— EXERCISE GOAL —
Search the entries below for "Giant". Report each line where it occurs.

[[ LISTED ENTRIES open ]]

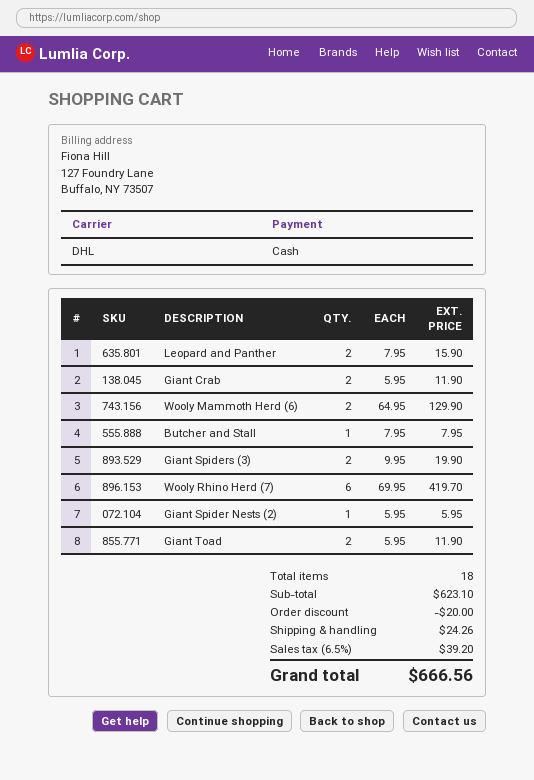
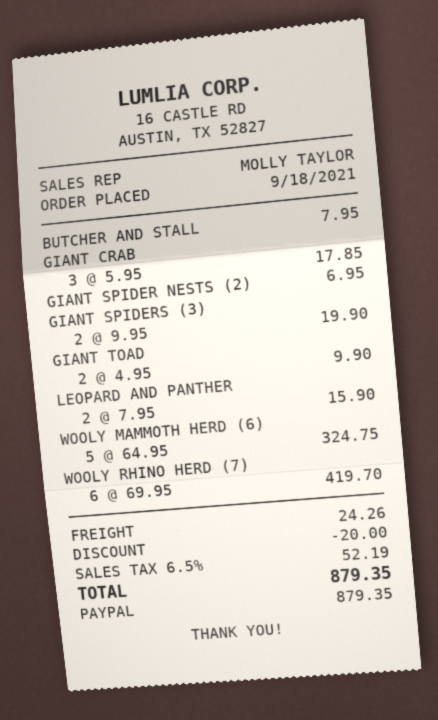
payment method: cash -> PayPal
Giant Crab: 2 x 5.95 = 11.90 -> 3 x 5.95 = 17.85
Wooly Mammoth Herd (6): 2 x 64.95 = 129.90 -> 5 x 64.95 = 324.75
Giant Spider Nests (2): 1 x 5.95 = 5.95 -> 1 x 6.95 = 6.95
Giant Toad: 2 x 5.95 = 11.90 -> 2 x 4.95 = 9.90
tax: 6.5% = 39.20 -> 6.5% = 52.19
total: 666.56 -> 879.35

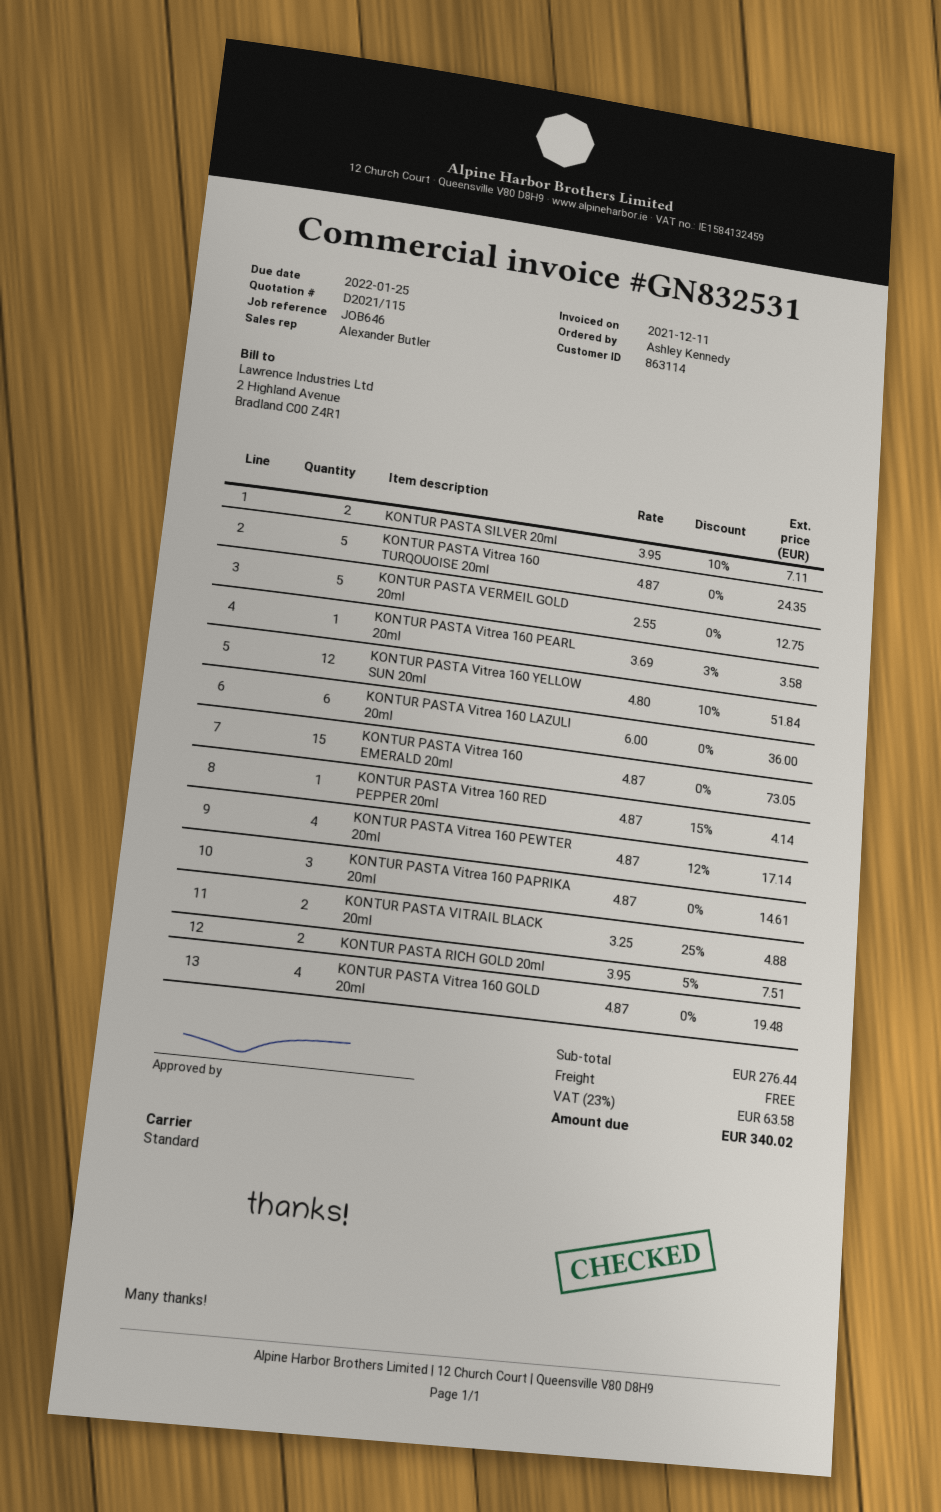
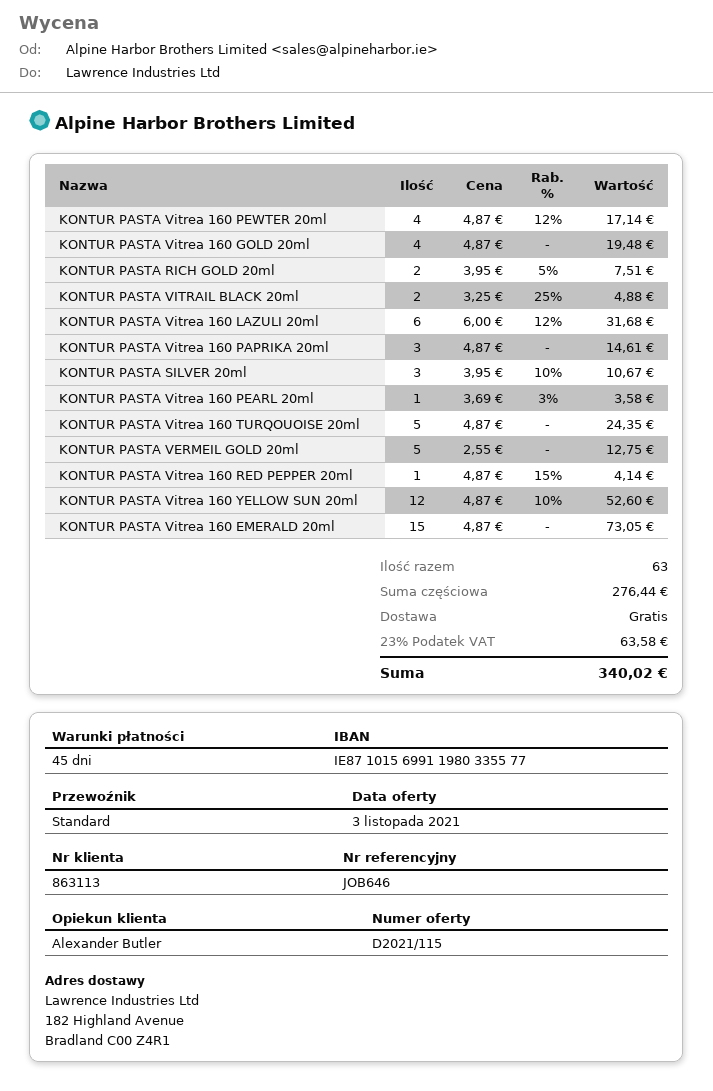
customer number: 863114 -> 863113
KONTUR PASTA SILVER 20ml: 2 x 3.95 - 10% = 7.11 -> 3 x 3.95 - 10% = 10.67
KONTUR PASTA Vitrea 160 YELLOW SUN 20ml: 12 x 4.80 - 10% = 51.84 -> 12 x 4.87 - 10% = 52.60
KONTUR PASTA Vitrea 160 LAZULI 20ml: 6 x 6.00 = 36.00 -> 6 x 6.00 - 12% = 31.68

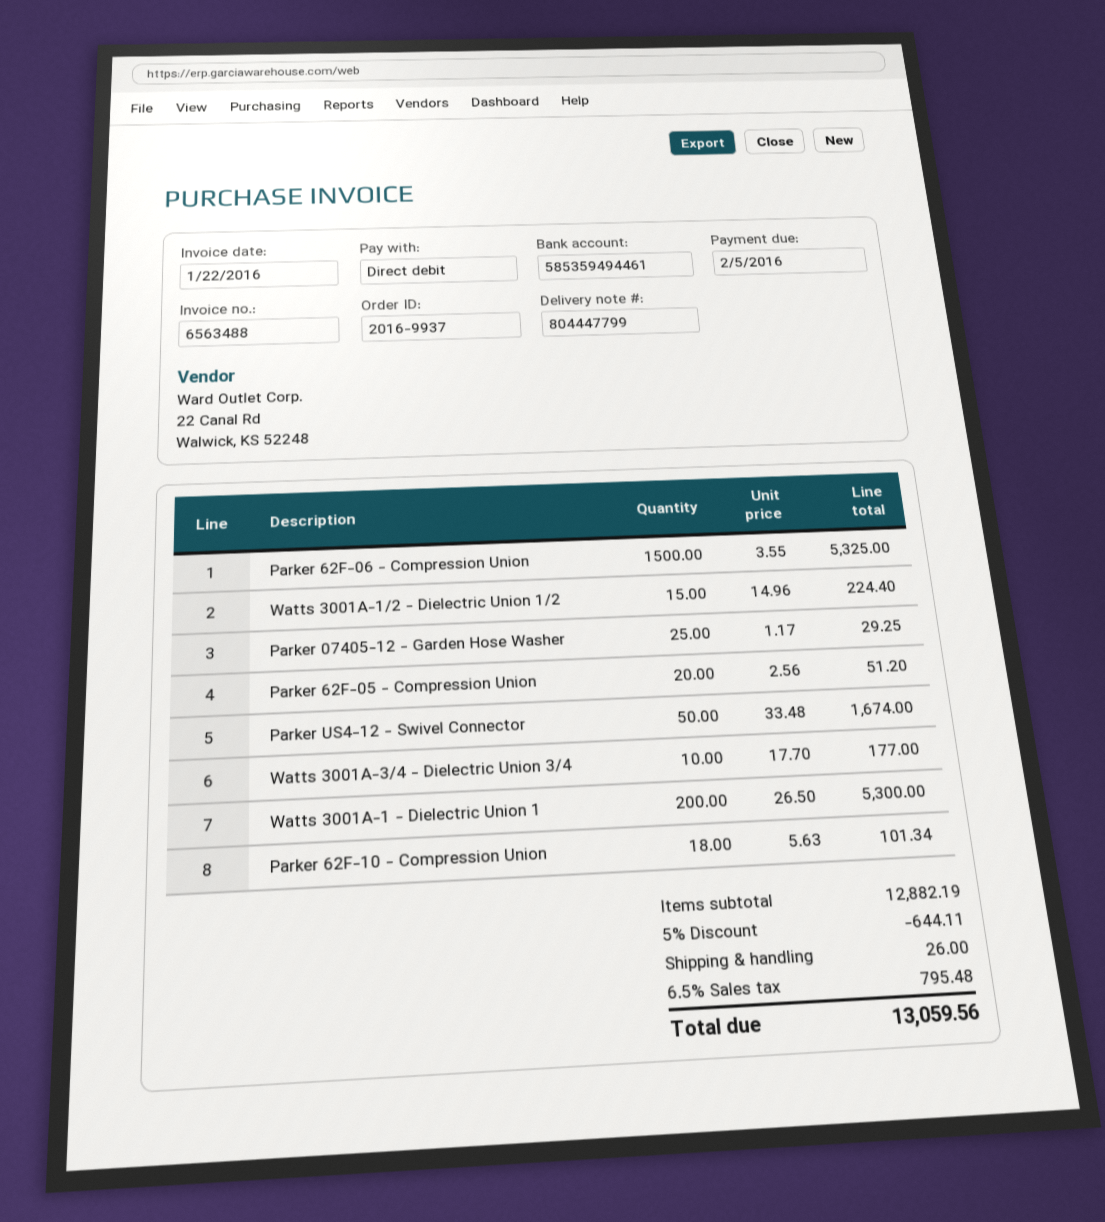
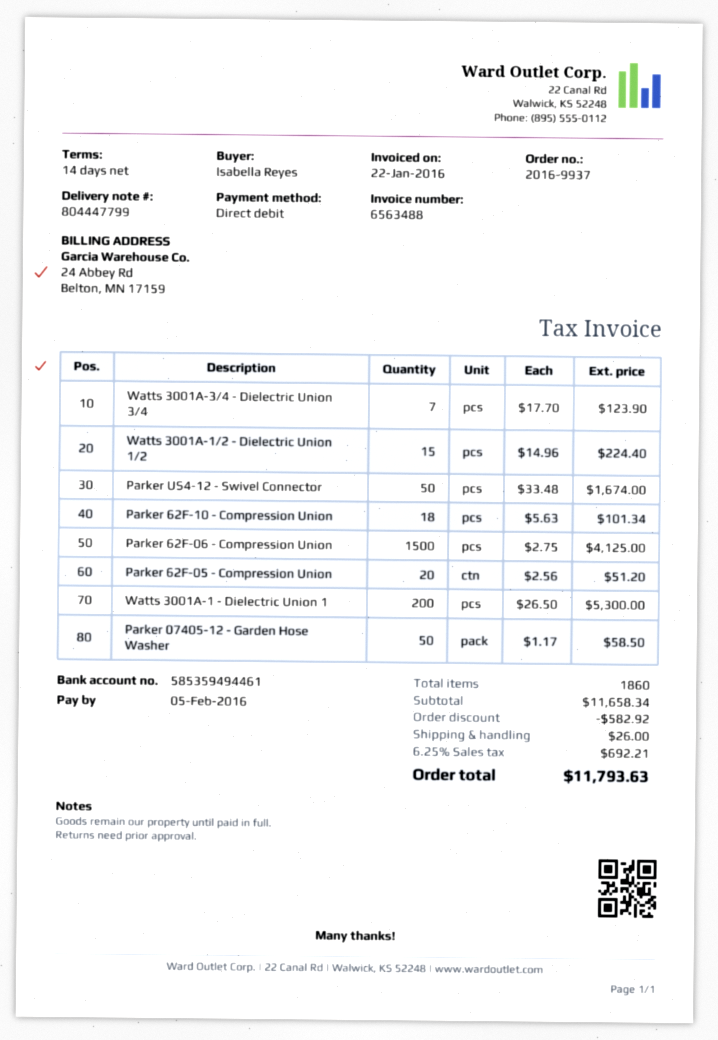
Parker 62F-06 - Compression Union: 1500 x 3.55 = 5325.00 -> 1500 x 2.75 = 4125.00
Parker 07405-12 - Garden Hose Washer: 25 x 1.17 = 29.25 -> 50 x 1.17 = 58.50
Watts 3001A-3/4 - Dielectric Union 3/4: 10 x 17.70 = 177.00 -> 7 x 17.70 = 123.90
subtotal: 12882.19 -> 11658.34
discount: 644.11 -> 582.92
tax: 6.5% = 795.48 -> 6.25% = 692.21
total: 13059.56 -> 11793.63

[[ LISTED ENTRIES closed ]]

— EXPECTED OUTPUT —
Giant Crab: 2 x 5.95 = 11.90 -> 3 x 5.95 = 17.85
Giant Spider Nests (2): 1 x 5.95 = 5.95 -> 1 x 6.95 = 6.95
Giant Toad: 2 x 5.95 = 11.90 -> 2 x 4.95 = 9.90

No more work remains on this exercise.